▸ ACTIVITY
In the records below, find the line with "none -> [13,530,169,549]" and the line with "[48,292,140,312] Contact Us -> none". Print both exactly, along with every line between them, and no other line.

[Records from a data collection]
————

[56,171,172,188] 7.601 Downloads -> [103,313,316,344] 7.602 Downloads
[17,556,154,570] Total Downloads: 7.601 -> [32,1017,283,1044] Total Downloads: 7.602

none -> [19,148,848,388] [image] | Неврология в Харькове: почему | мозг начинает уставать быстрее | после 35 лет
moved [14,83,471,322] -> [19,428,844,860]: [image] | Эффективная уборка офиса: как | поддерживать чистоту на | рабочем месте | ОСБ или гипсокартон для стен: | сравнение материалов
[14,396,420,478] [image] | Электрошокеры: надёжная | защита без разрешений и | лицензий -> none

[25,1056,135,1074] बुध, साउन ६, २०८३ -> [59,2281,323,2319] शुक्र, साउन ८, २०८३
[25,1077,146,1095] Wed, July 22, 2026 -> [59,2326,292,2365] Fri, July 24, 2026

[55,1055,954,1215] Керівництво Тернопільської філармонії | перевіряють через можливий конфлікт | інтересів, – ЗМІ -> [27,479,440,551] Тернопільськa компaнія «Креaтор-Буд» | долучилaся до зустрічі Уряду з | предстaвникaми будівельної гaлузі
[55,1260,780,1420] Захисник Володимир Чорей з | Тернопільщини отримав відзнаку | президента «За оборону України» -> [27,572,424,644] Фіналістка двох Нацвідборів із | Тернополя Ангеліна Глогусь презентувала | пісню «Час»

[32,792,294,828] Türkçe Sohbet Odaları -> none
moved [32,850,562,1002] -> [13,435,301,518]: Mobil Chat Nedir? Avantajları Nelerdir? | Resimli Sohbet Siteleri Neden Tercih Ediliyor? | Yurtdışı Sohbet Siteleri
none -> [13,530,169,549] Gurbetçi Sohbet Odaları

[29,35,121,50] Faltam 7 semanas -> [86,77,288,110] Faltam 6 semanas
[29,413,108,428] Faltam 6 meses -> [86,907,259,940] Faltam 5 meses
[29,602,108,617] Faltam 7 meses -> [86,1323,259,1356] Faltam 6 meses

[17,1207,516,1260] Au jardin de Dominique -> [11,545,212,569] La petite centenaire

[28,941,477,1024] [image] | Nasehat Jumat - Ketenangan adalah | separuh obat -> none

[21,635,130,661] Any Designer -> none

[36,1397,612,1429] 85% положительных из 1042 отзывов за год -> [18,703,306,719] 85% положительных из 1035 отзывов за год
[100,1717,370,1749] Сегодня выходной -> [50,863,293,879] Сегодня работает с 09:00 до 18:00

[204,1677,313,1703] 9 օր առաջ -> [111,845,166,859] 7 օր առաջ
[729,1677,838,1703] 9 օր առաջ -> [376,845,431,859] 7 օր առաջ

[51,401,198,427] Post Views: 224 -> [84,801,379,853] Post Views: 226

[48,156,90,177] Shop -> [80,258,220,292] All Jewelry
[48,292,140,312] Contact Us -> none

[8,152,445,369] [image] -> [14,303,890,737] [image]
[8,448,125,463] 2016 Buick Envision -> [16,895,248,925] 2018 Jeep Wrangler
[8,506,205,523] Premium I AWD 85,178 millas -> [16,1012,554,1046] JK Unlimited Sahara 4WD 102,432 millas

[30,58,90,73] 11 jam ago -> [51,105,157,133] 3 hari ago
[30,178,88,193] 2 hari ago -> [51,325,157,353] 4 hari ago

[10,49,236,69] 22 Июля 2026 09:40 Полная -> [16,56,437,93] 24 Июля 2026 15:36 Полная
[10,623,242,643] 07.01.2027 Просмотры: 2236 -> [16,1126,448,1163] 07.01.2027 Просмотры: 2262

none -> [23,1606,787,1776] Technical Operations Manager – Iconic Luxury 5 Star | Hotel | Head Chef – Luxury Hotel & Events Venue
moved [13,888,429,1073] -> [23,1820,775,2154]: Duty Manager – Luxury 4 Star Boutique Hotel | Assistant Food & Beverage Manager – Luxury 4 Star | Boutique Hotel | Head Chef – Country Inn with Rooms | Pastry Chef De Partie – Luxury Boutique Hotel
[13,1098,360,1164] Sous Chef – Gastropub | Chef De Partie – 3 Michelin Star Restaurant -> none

————

▸ YOUR RESPONSE
none -> [13,530,169,549] Gurbetçi Sohbet Odaları

[29,35,121,50] Faltam 7 semanas -> [86,77,288,110] Faltam 6 semanas
[29,413,108,428] Faltam 6 meses -> [86,907,259,940] Faltam 5 meses
[29,602,108,617] Faltam 7 meses -> [86,1323,259,1356] Faltam 6 meses

[17,1207,516,1260] Au jardin de Dominique -> [11,545,212,569] La petite centenaire

[28,941,477,1024] [image] | Nasehat Jumat - Ketenangan adalah | separuh obat -> none

[21,635,130,661] Any Designer -> none

[36,1397,612,1429] 85% положительных из 1042 отзывов за год -> [18,703,306,719] 85% положительных из 1035 отзывов за год
[100,1717,370,1749] Сегодня выходной -> [50,863,293,879] Сегодня работает с 09:00 до 18:00

[204,1677,313,1703] 9 օր առաջ -> [111,845,166,859] 7 օր առաջ
[729,1677,838,1703] 9 օր առաջ -> [376,845,431,859] 7 օր առաջ

[51,401,198,427] Post Views: 224 -> [84,801,379,853] Post Views: 226

[48,156,90,177] Shop -> [80,258,220,292] All Jewelry
[48,292,140,312] Contact Us -> none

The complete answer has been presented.